The default delimiters are | (field), ^ (component), ~ (repetition), & (subcomponent), \ (escape), and \r (segment).

Custom delimiters

import { unified } from "unified";
import { hl7v2Parser } from "@glion/parser";

// Override only the segment delimiter
const tree = unified()
  .use(hl7v2Parser, { delimiters: { segment: "\n" } })
  .parse(message);

// Override multiple delimiters
const customTree = unified()
  .use(hl7v2Parser, {
    delimiters: { field: "$", component: "%", segment: "\n" },
  })
  .parse(customMessage);

Options accept a partial Delimiters object, so only the characters you want to override need to be provided.

Parsing model

  • Pull-based tokenizer. Single pass, minimal object allocations — suitable for high-throughput ingestion.
  • Delimiter auto-detection. MSH-1 and MSH-2 are read before the rest of the message is tokenized so custom delimiter sets are honored without configuration.
  • unist-compatible output. Nodes follow the @glion/ast spec and integrate with unist-util-visit, unist-builder, and the wider Glion plugin ecosystem.
  • Streaming-friendly. The pull-based design is ready for streaming ingestion even though the current public API takes a complete string.

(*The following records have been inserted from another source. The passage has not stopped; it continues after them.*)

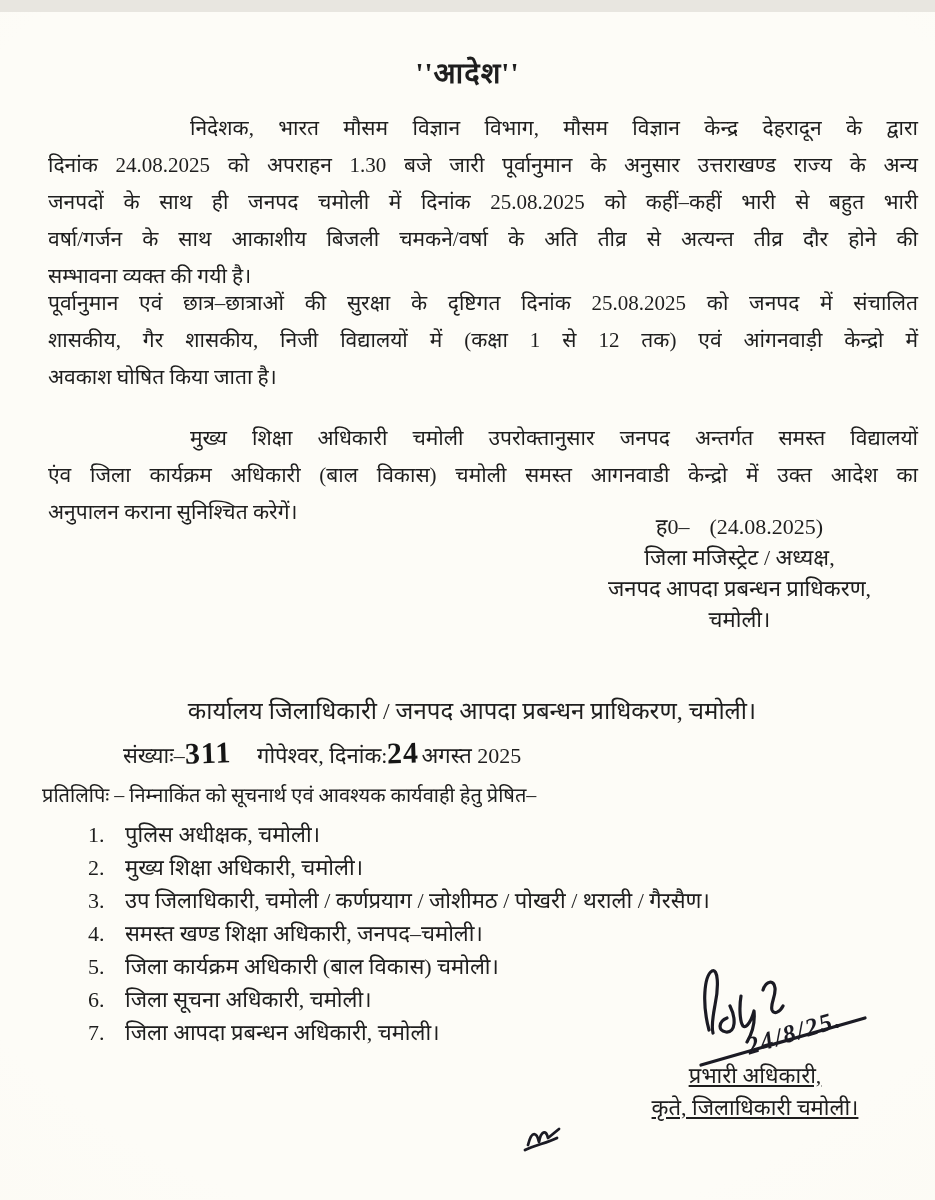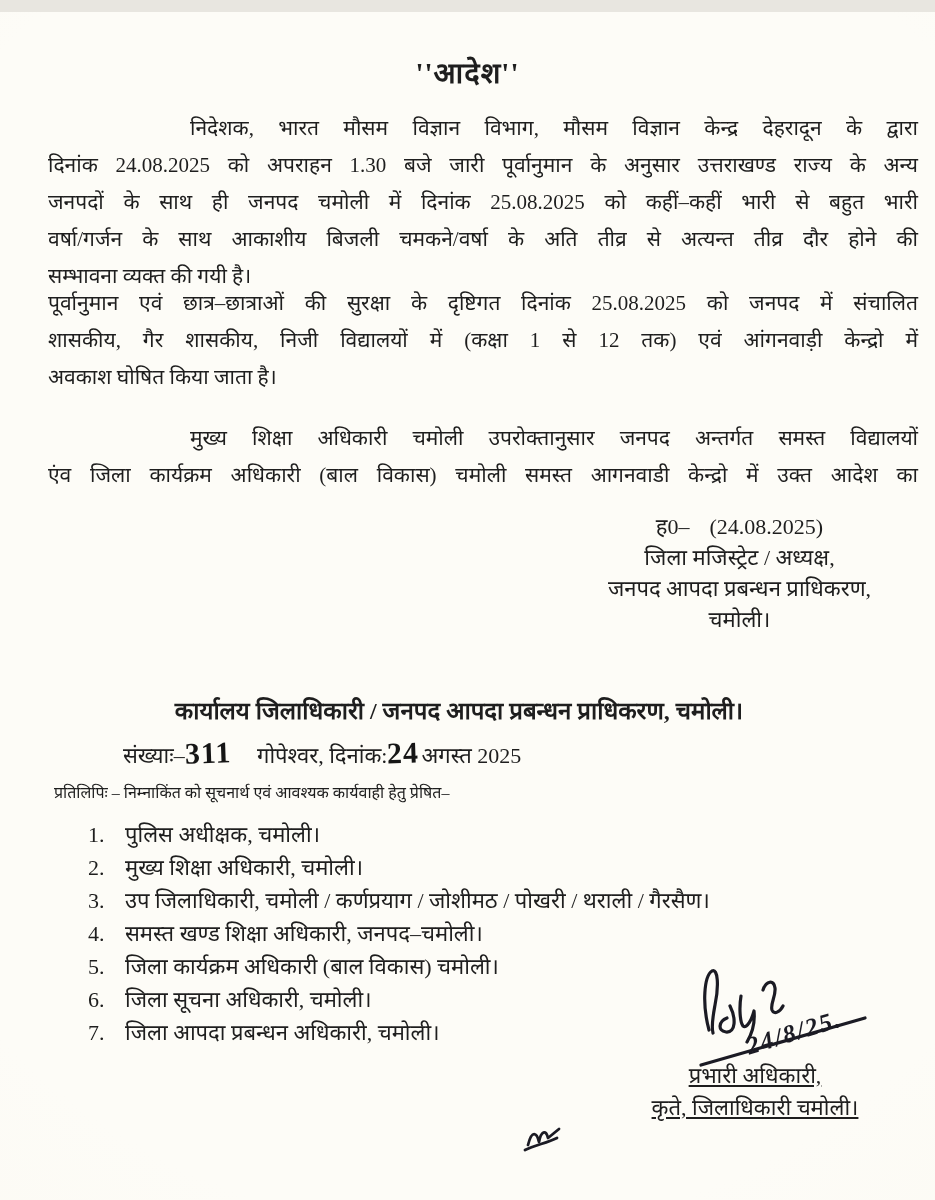--- a/index.html
+++ b/index.html
@@ -178,6 +178,7 @@
   <div class="para p3">
     <div class="line first">मुख्य शिक्षा अधिकारी चमोली उपरोक्तानुसार जनपद अन्तर्गत समस्त विद्यालयों</div>
     <div class="line">एंव जिला कार्यक्रम अधिकारी (बाल विकास) चमोली समस्त आगनवाडी केन्द्रो में उक्त आदेश का</div>
+    <div class="line last">अनुपालन कराना सुनिश्चित करेगें।</div>
   </div>
 
   <div class="sig-block">

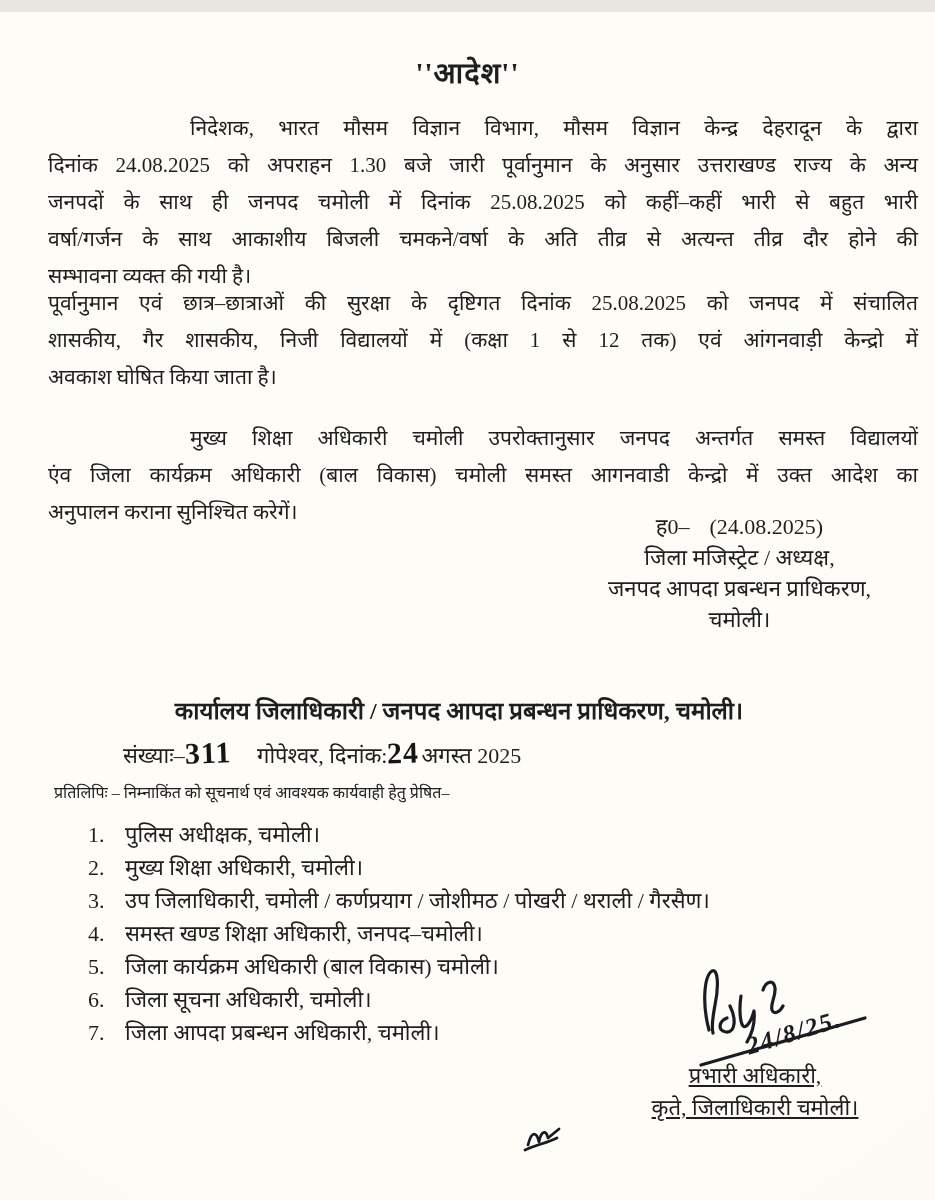--- a/index.html
+++ b/index.html
@@ -57,11 +57,11 @@
 
   .office-heading {
     position: absolute;
-    top: 681px; left: 44px;
+    top: 681px; left: 57px;
     width: 830px;
     text-align: center;
     font-size: 24px;
-    font-weight: 700;
+    font-weight: 400;
     white-space: nowrap;
   }
 

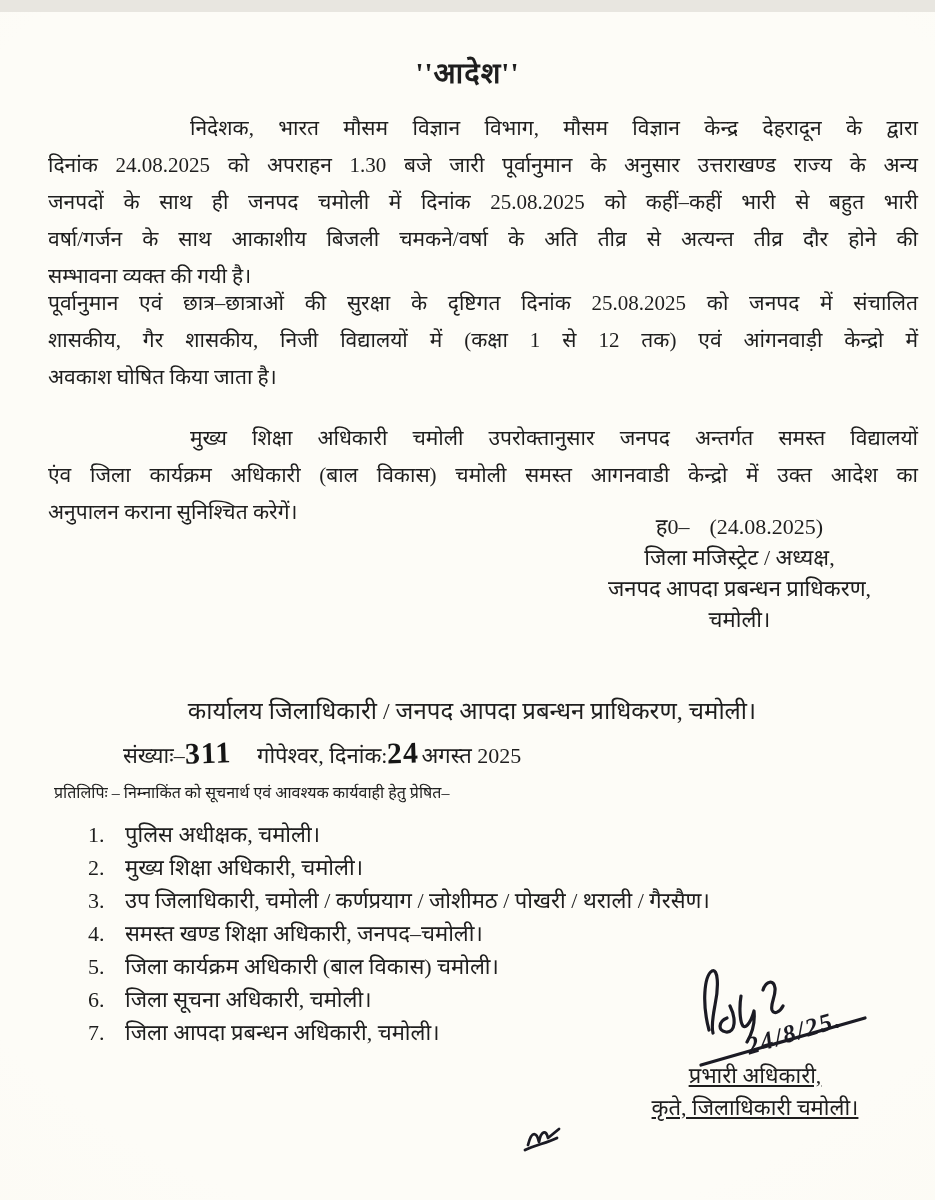--- a/index.html
+++ b/index.html
@@ -88,8 +88,8 @@
 
   .copy-heading {
     position: absolute;
-    top: 769px; left: 54px;
-    font-size: 16px;
+    top: 769px; left: 42px;
+    font-size: 20px;
     white-space: nowrap;
   }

Empty-field representation

Empty fields, repetitions, and components are represented with children: [] rather than a placeholder leaf:

import { unified } from "unified";
import { hl7v2Parser } from "@glion/parser";

const tree = unified().use(hl7v2Parser).parse("PID|1||");

// PID-2 (empty field): { type: "field", children: [] }

Rules:

  • Leaf nodes (Subcomponent, SegmentHeader) with no value carry value: "".
  • Parent nodes (Field, FieldRepetition, Component) with no content carry children: [].
  • Presence vs value: a node in the parent's children array means the position exists; empty children means the position has no value.
Wire formatRepresentation
PID|1||Field(children: [])
PID|1|^|Field → Rep → [Comp[], Comp[]]
PID|1|~|Field → [Rep[], Rep[]]
PID|1|ABC|Field → Rep → Comp → Sub("ABC")